一方で、外出自粛要請が出て以来、ほとんどの人が感染拡大防止を意識して外出時にはマスクを着用していますので、マスクを着用しない人やランナーに対して不快感・不安感を抱く可能性があります。そうした方々の気持ちにも配慮して、対人距離が確保できない場合にはマスクやフェースガードの着用を検討してください。
2-4. 熱中症予防の観点から
外出自粛などでトレーニングが十分でない状態や暑くなり初めの時期は、熱中症のリスクが高まりますので、いつも以上の注意が必要です。熱中症の予防には、日本スポーツ協会HP「熱中症を防ごう」②や本HP「マラソンレース中の適切な水分補給について」③をご参照ください。
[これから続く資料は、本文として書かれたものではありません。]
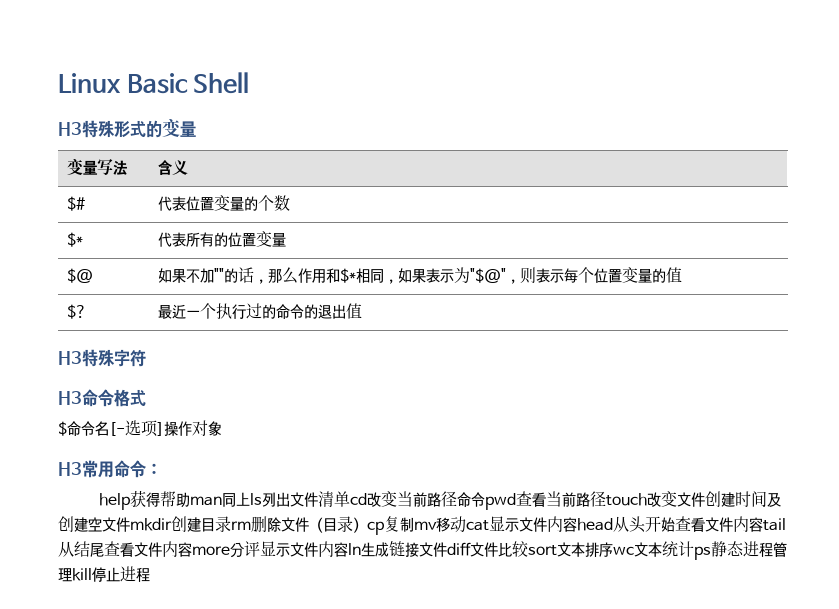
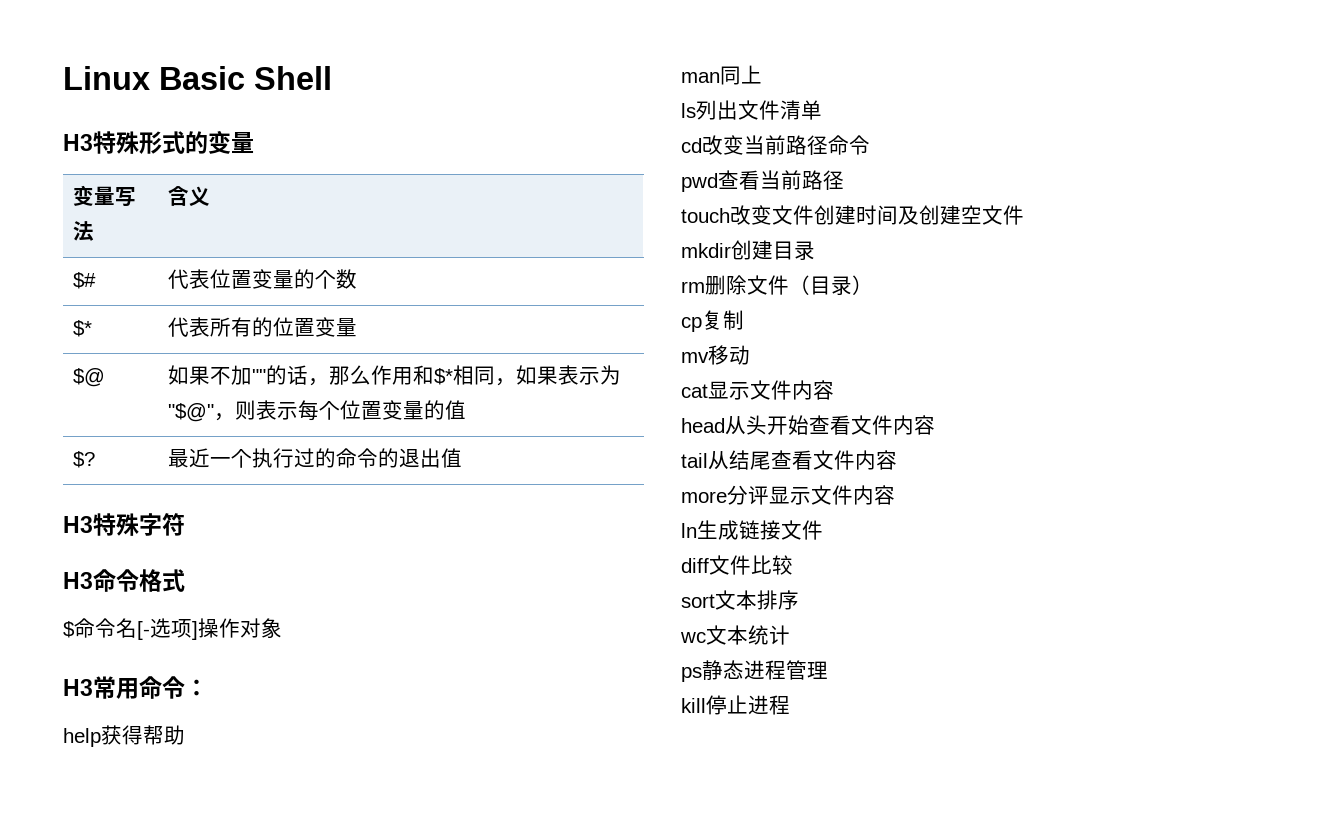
(191, 500) none -> (185, 735) //
(251, 499) none -> (762, 74) //
(351, 499) none -> (822, 110) //
(486, 499) none -> (870, 145) //
(607, 499) none -> (844, 180) //
(130, 524) none -> (1024, 215) //
(231, 524) none -> (815, 250) //
(367, 525) none -> (873, 285) //
(414, 524) none -> (744, 320) //
(466, 524) none -> (750, 355) //
(577, 524) none -> (834, 390) //
(763, 524) none -> (935, 425) //
(192, 549) none -> (897, 460) //
(348, 549) none -> (895, 495) //
(447, 549) none -> (823, 530) //
(529, 549) none -> (793, 565) //
(613, 549) none -> (799, 600) //
(694, 549) none -> (790, 635) //
(72, 575) none -> (828, 670) //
③ マラソンレース中の適切な水分補給について(https://e-running.net/0350topics_no06.html)
3. 最後に
今も世界中で新型コロナウイルス感染症のために多くの人の命が脅かされています。皆さんが気持ちよく生活するために、走らない人への心配りも忘れないようにしましょう。私たちの未来に健康で人間らしい生活が戻るよう、皆様とともにランニング学会も努力を続けて参ります。
なお、このお願いは2020年5月25日における見解です。今後の状況ならびに新たな知見に合わせて随時更新します。